You are listening to Conversations with Nathan Latka, where I sit down and interview the top SaaS founders, like Eric Wan from Zoom. If you'd like to subscribe, go to getlatka.com.
We've published thousands of these interviews, and if you want to sort through them quickly by revenue or churn, CAC, valuation, or other metrics, the easiest way to do that is to go to getlatka.com and use our filtering tool. It's like a big Excel sheet for all of these podcast interviews. Check it out right now at getlatka.com. Please help me welcome Godard Abel with G2 to the stage.
Take it away.
Have fun. You bet. And I do wish... Is this mic working? It is? Okay, yeah. As I was saying, I wish I had big biceps like Dave. I asked him how he does that, and he said 3,600 calories in, 3,200 out. I'm more of a runner, so in my old age, I'm trying to stay skinny. But I wish I had those glasses. But what I'm here to talk to you about is, yes, building SaaS companies.
And maybe just to get us going, it is Friday morning. I was at a lovely dinner. Thank you, Nathan. Great event. And love being with all of you. I think I consider you all my brethren, my brothers and sisters in building businesses. I do often like to say I think building a SaaS company is like being a parent. I also have three kids.
And I do think now I've built three companies, so three SaaS babies. And I'm also now, I like to say, uncle, where I'm chairman, helping so much with a real family. So I also have nieces and nephews, SaaS businesses. But I do love building SaaS businesses. But just to get us going, please stand up if you have started at least one SaaS company. That's probably why you're here.

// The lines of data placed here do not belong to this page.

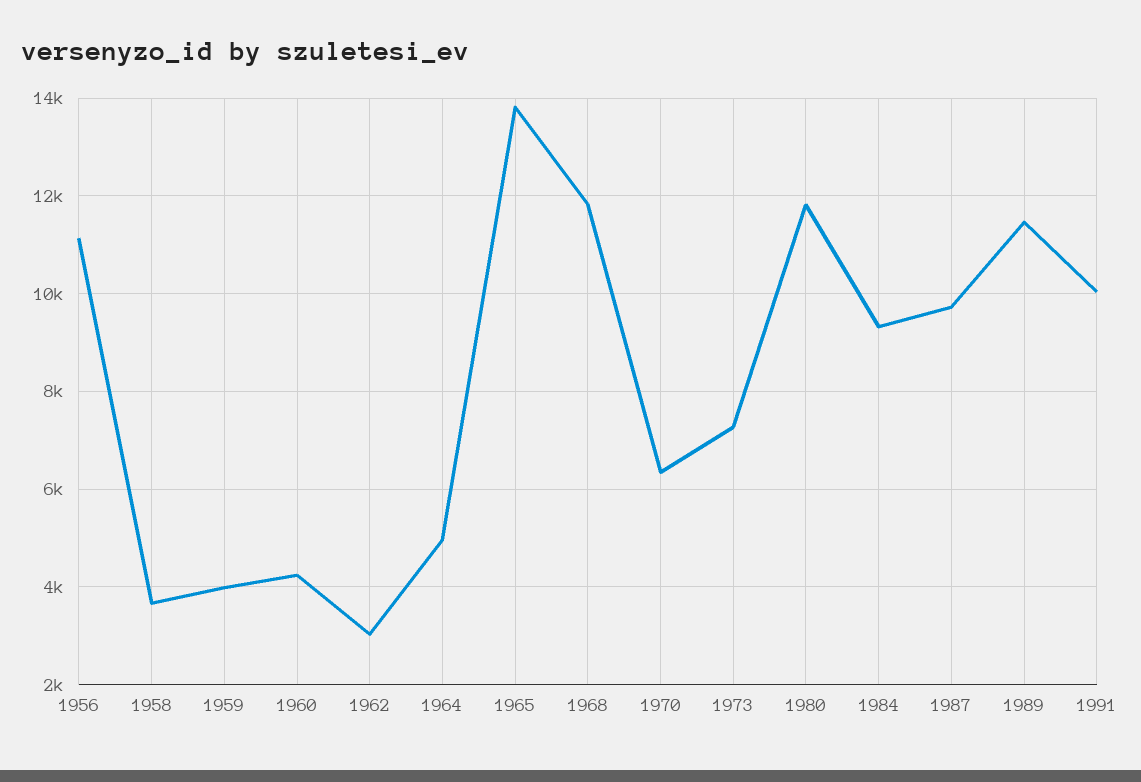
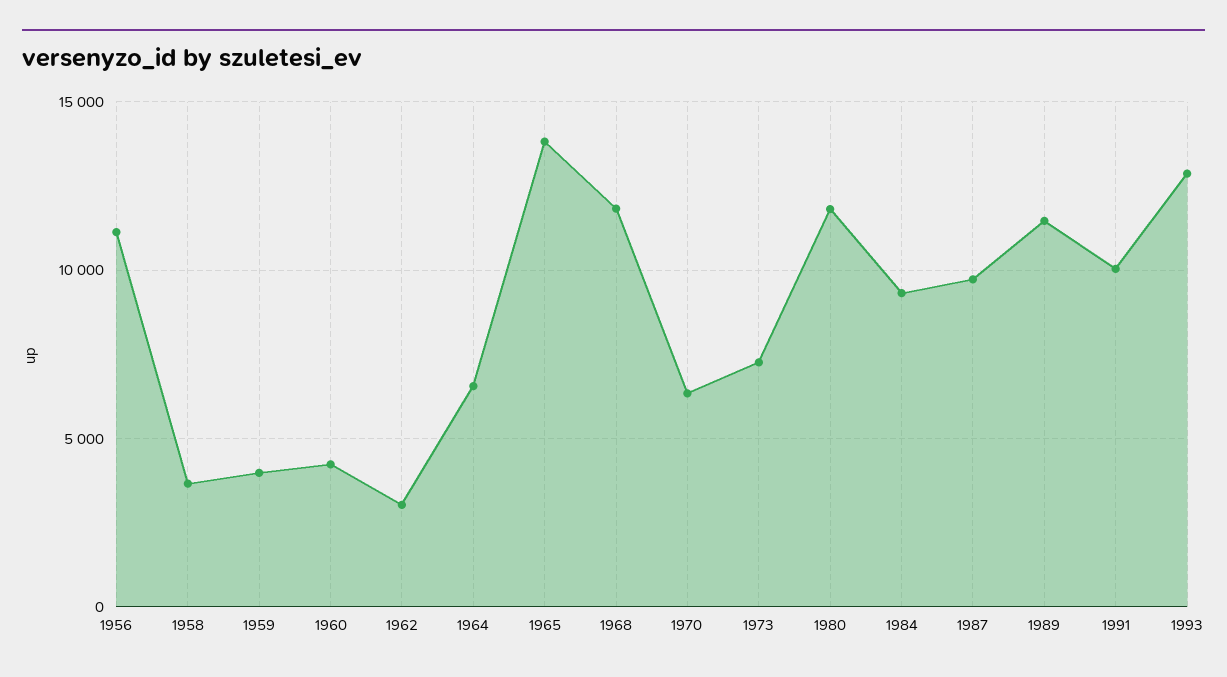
1964: 5000 -> 6500
1993: none -> 13000

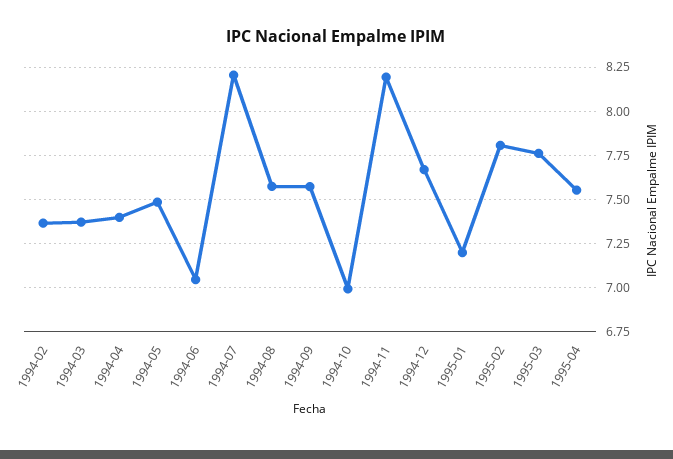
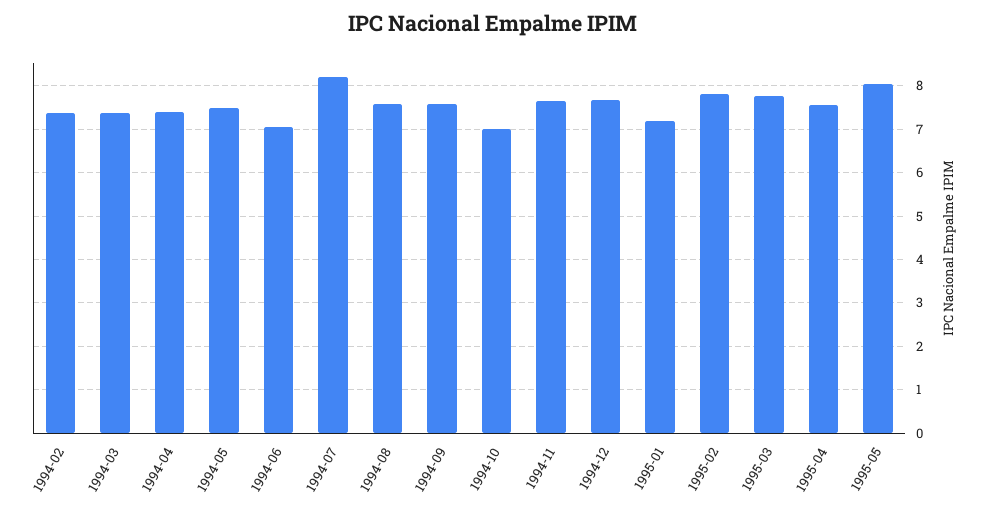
1994-11: 8.2 -> 7.6
1995-05: none -> 8

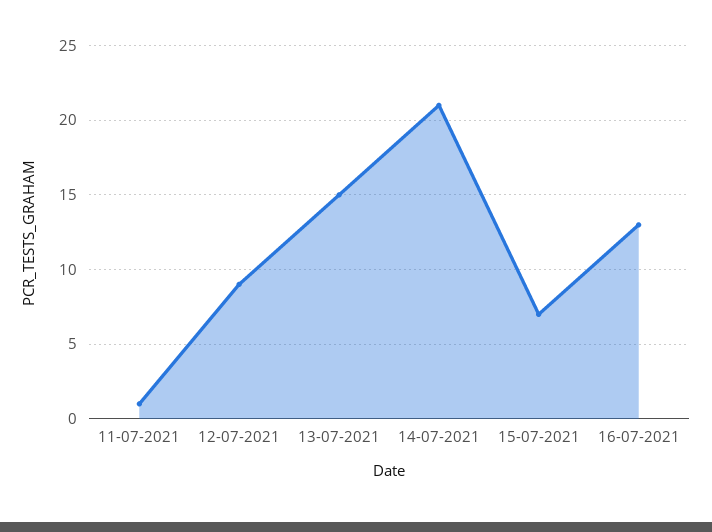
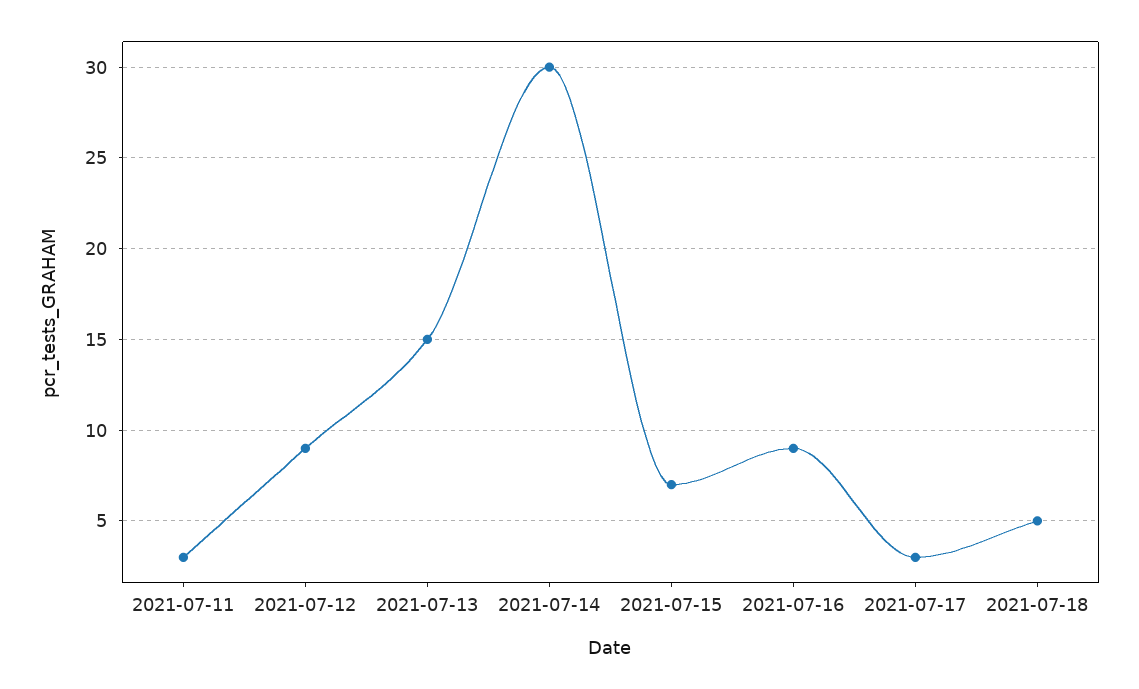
11-07-2021: 1 -> 3
14-07-2021: 21 -> 30
16-07-2021: 13 -> 9
2021-07-17: none -> 3
2021-07-18: none -> 5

Most of you, I assume. Whoa. Don't fall over backwards. I didn't have that much wine last night. Yes, so all of you, yes. And hold on, stay standing if you've started two SaaS businesses. Ooh, quite a few of you, yes, I love it. Keep going back for more. And now sit down if you've started two, and keep standing if you've done three or more. All right, we still got three, I love it.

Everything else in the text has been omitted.